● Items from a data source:
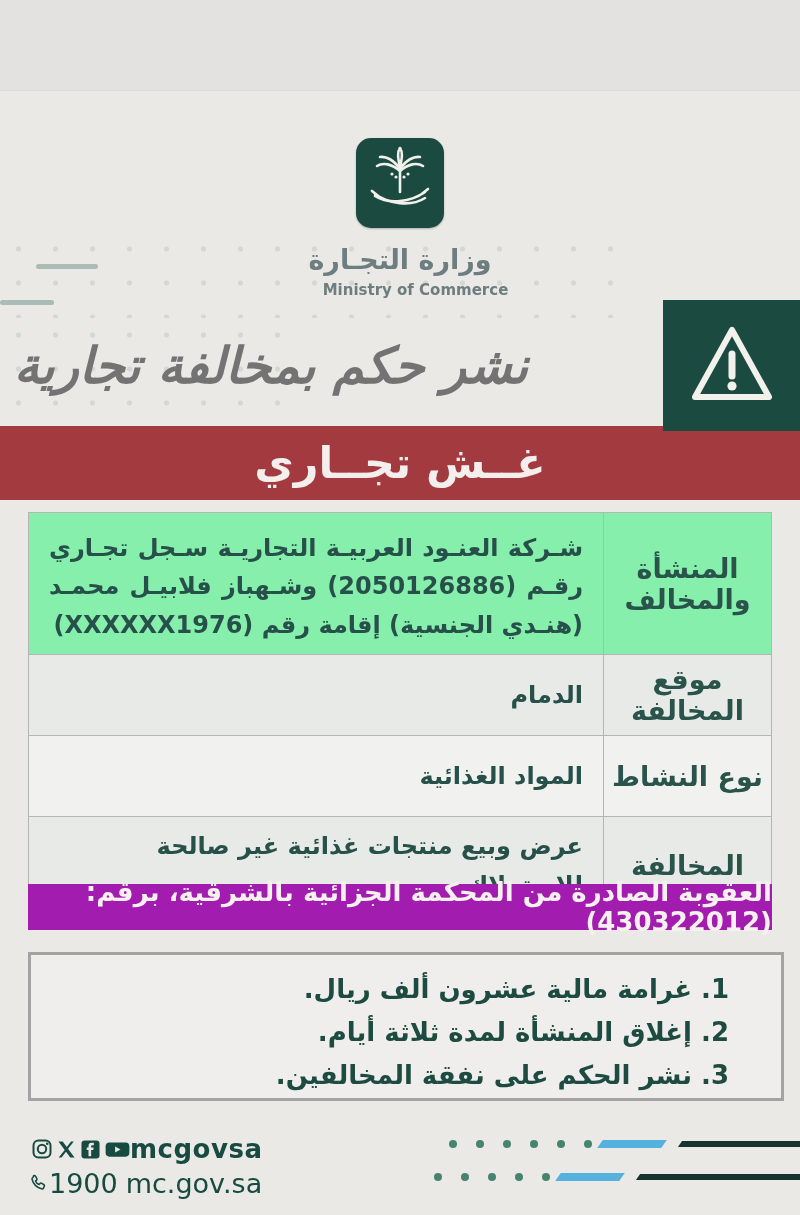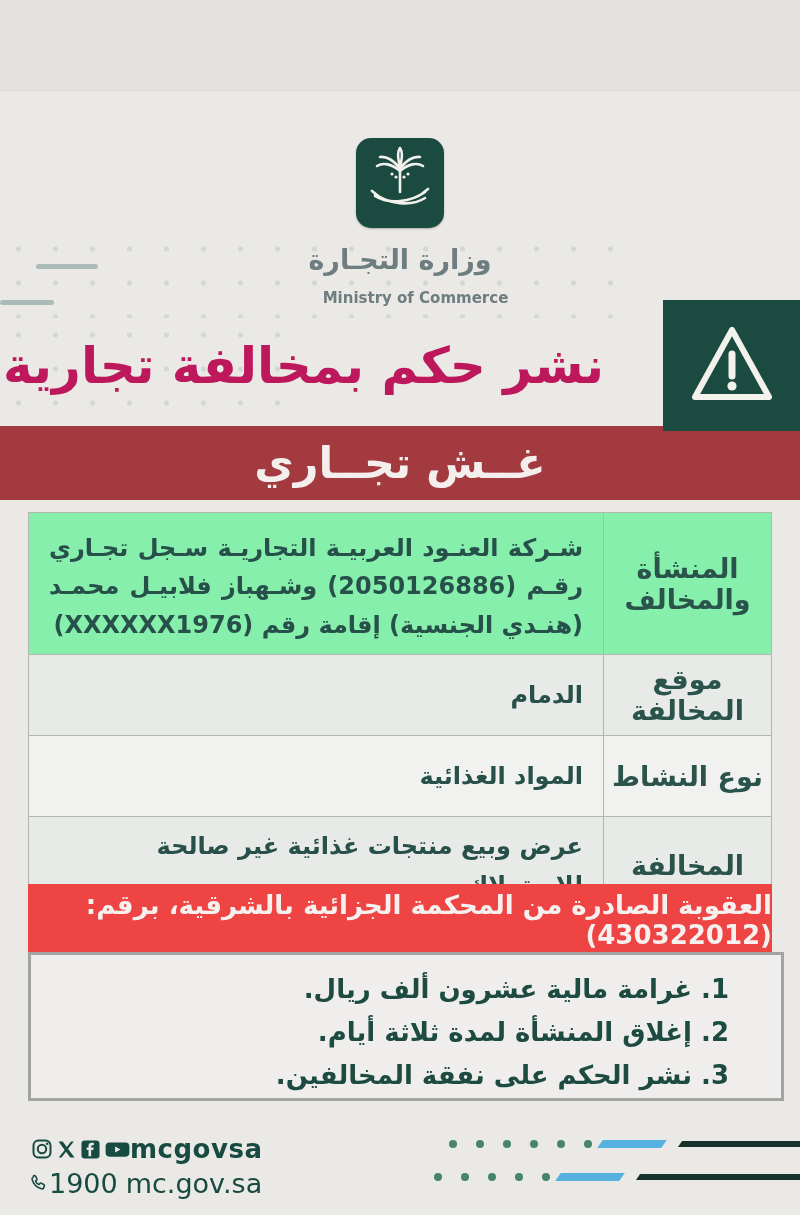--- a/index.html
+++ b/index.html
@@ -21,7 +21,7 @@
   .logo-wrap{position:absolute;left:0;top:138px;width:800px;text-align:center;}
   .emblem{display:inline-block;width:88px;height:90px;background:#1b4a41;border-radius:15px;box-shadow:0 1px 2px rgba(0,0,0,.25);}
   .logo-ar{margin-top:12px;font-size:27px;font-weight:bold;color:#6e7d80;letter-spacing:1px;direction:rtl;}
-  .logo-en{margin-top:14px;font-size:15px;font-weight:bold;color:#6e7d80;padding-left:31px;}
+  .logo-en{margin-top:6px;font-size:15px;font-weight:bold;color:#6e7d80;padding-left:31px;}
 
   
   .warn-square{position:absolute;left:663px;top:300px;width:137px;height:131px;background:#1b4a41;z-index:3;display:flex;align-items:center;justify-content:center;}

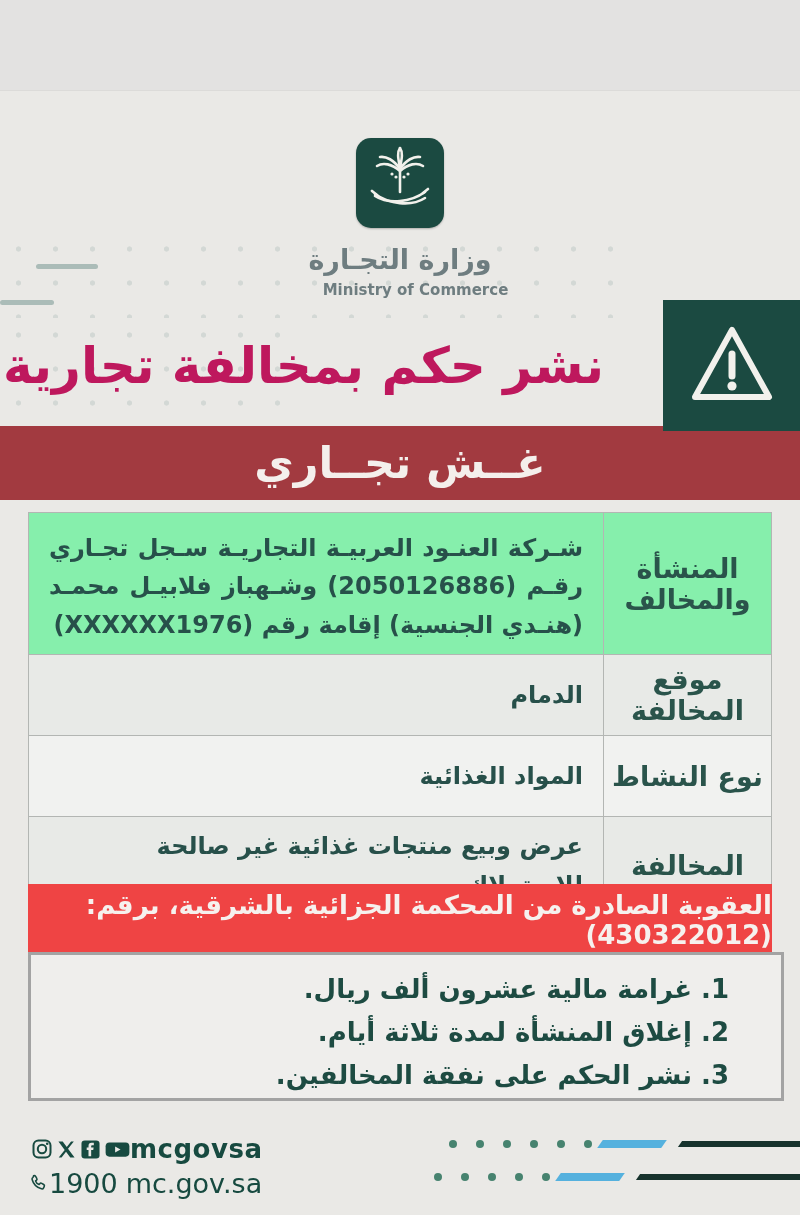--- a/index.html
+++ b/index.html
@@ -26,7 +26,7 @@
   
   .warn-square{position:absolute;left:663px;top:300px;width:137px;height:131px;background:#1b4a41;z-index:3;display:flex;align-items:center;justify-content:center;}
   .main-title{position:absolute;left:0;top:300px;width:650px;height:131px;display:flex;align-items:center;justify-content:flex-end;direction:rtl;z-index:2;}
-  .main-title span{font-size:50px;font-weight:bold;color:#be185d;white-space:nowrap;padding-left:3px;}
+  .main-title span{font-size:50px;font-weight:bold;color:#737373;white-space:nowrap;padding-left:14px;font-style:italic;}
 
   
   .cat-band{position:absolute;left:0;top:426px;width:800px;height:74px;background:#a23a40;display:flex;align-items:center;justify-content:center;z-index:1;}

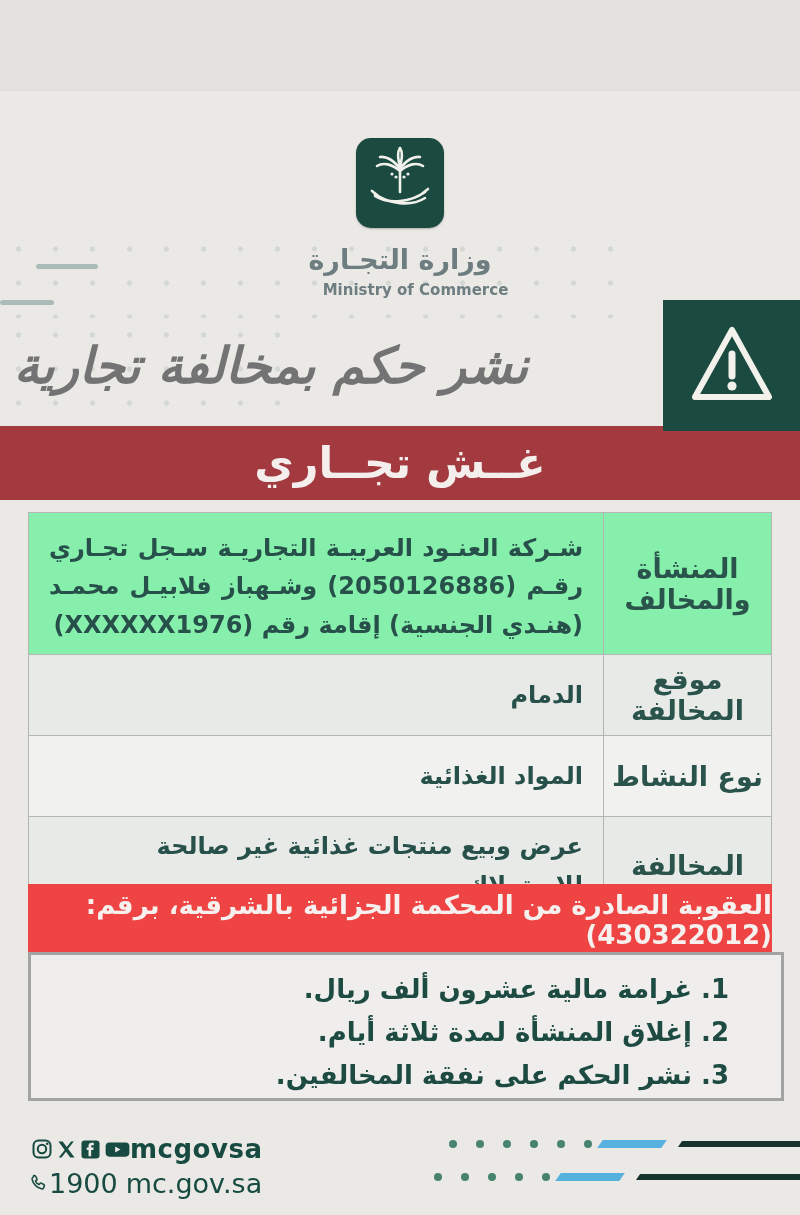--- a/index.html
+++ b/index.html
@@ -45,7 +45,7 @@
   .r4{min-height:78px;background:#e8eae7;}
 
   
-  .pen-band{position:absolute;left:28px;top:884px;width:744px;height:71px;background:#ef4444;display:flex;align-items:center;justify-content:center;direction:rtl;}
+  .pen-band{position:absolute;left:28px;top:884px;width:744px;height:46px;background:#a21caf;display:flex;align-items:center;justify-content:center;direction:rtl;}
   .pen-band span{color:#f6f1ee;font-size:26px;font-weight:bold;}
 
   

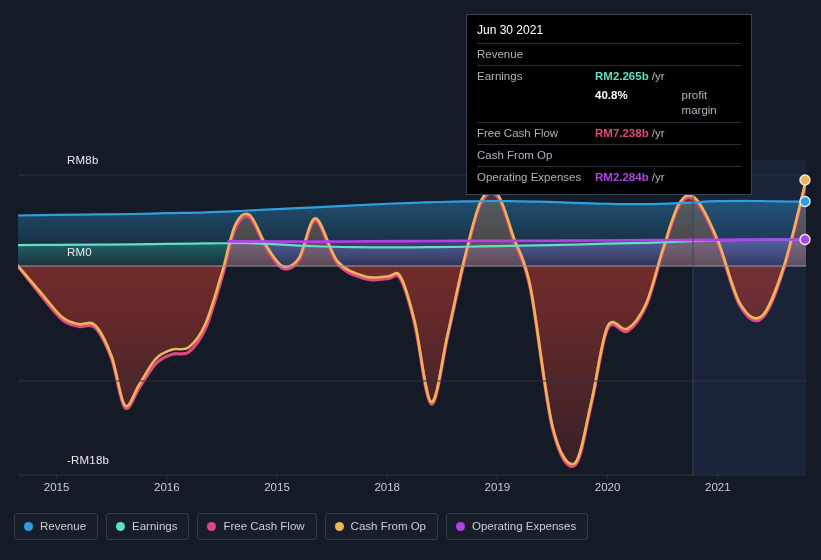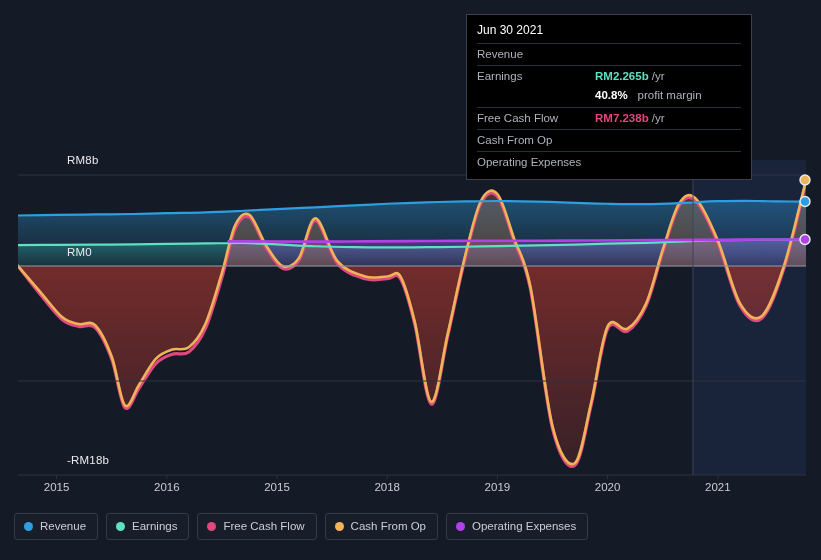--- a/index.html
+++ b/index.html
@@ -76,6 +76,7 @@
     border-top:0;
     padding:1px 0 4px 118px;
     line-height:15px;
+    gap:44px;
   }
   .tt-sub .tt-val{color:#ffffff;}
   .tt-sub .tt-unit{color:#aeb3bc;margin-left:10px;}

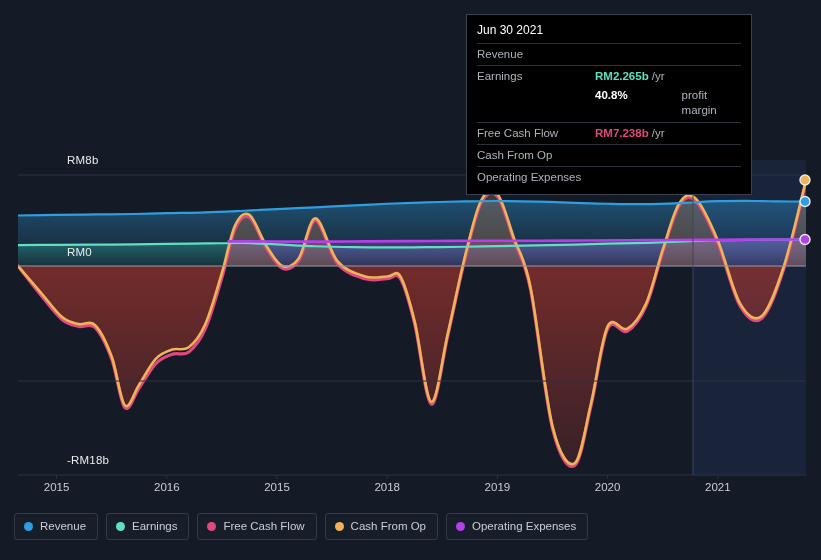--- a/index.html
+++ b/index.html
@@ -210,6 +210,7 @@
         </div>
         <div class="tt-row">
           <div class="tt-label">Operating Expenses</div>
+          <div class="tt-valwrap"><span class="tt-val" style="color: rgb(176, 66, 232);">RM2.284b</span><span class="tt-unit">/yr</span></div>
         </div>
       </div>
   </div>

● PROBLEM REQUIREMENTS: Set down the data again, exactly, without images.

● RESULT FOR THIS EXERCISE:
--- a/index.html
+++ b/index.html
@@ -21,7 +21,7 @@
   .logo-wrap{position:absolute;left:0;top:138px;width:800px;text-align:center;}
   .emblem{display:inline-block;width:88px;height:90px;background:#1b4a41;border-radius:15px;box-shadow:0 1px 2px rgba(0,0,0,.25);}
   .logo-ar{margin-top:12px;font-size:27px;font-weight:bold;color:#6e7d80;letter-spacing:1px;direction:rtl;}
-  .logo-en{margin-top:14px;font-size:15px;font-weight:bold;color:#6e7d80;padding-left:31px;}
+  .logo-en{margin-top:6px;font-size:15px;font-weight:bold;color:#6e7d80;padding-left:31px;}
 
   
   .warn-square{position:absolute;left:663px;top:300px;width:137px;height:131px;background:#1b4a41;z-index:3;display:flex;align-items:center;justify-content:center;}

--- a/index.html
+++ b/index.html
@@ -26,7 +26,7 @@
   
   .warn-square{position:absolute;left:663px;top:300px;width:137px;height:131px;background:#1b4a41;z-index:3;display:flex;align-items:center;justify-content:center;}
   .main-title{position:absolute;left:0;top:300px;width:650px;height:131px;display:flex;align-items:center;justify-content:flex-end;direction:rtl;z-index:2;}
-  .main-title span{font-size:50px;font-weight:bold;color:#be185d;white-space:nowrap;padding-left:3px;}
+  .main-title span{font-size:50px;font-weight:bold;color:#737373;white-space:nowrap;padding-left:14px;font-style:italic;}
 
   
   .cat-band{position:absolute;left:0;top:426px;width:800px;height:74px;background:#a23a40;display:flex;align-items:center;justify-content:center;z-index:1;}

--- a/index.html
+++ b/index.html
@@ -45,7 +45,7 @@
   .r4{min-height:78px;background:#e8eae7;}
 
   
-  .pen-band{position:absolute;left:28px;top:884px;width:744px;height:71px;background:#ef4444;display:flex;align-items:center;justify-content:center;direction:rtl;}
+  .pen-band{position:absolute;left:28px;top:884px;width:744px;height:46px;background:#a21caf;display:flex;align-items:center;justify-content:center;direction:rtl;}
   .pen-band span{color:#f6f1ee;font-size:26px;font-weight:bold;}
 
   

--- a/index.html
+++ b/index.html
@@ -76,6 +76,7 @@
     border-top:0;
     padding:1px 0 4px 118px;
     line-height:15px;
+    gap:44px;
   }
   .tt-sub .tt-val{color:#ffffff;}
   .tt-sub .tt-unit{color:#aeb3bc;margin-left:10px;}

--- a/index.html
+++ b/index.html
@@ -210,6 +210,7 @@
         </div>
         <div class="tt-row">
           <div class="tt-label">Operating Expenses</div>
+          <div class="tt-valwrap"><span class="tt-val" style="color: rgb(176, 66, 232);">RM2.284b</span><span class="tt-unit">/yr</span></div>
         </div>
       </div>
   </div>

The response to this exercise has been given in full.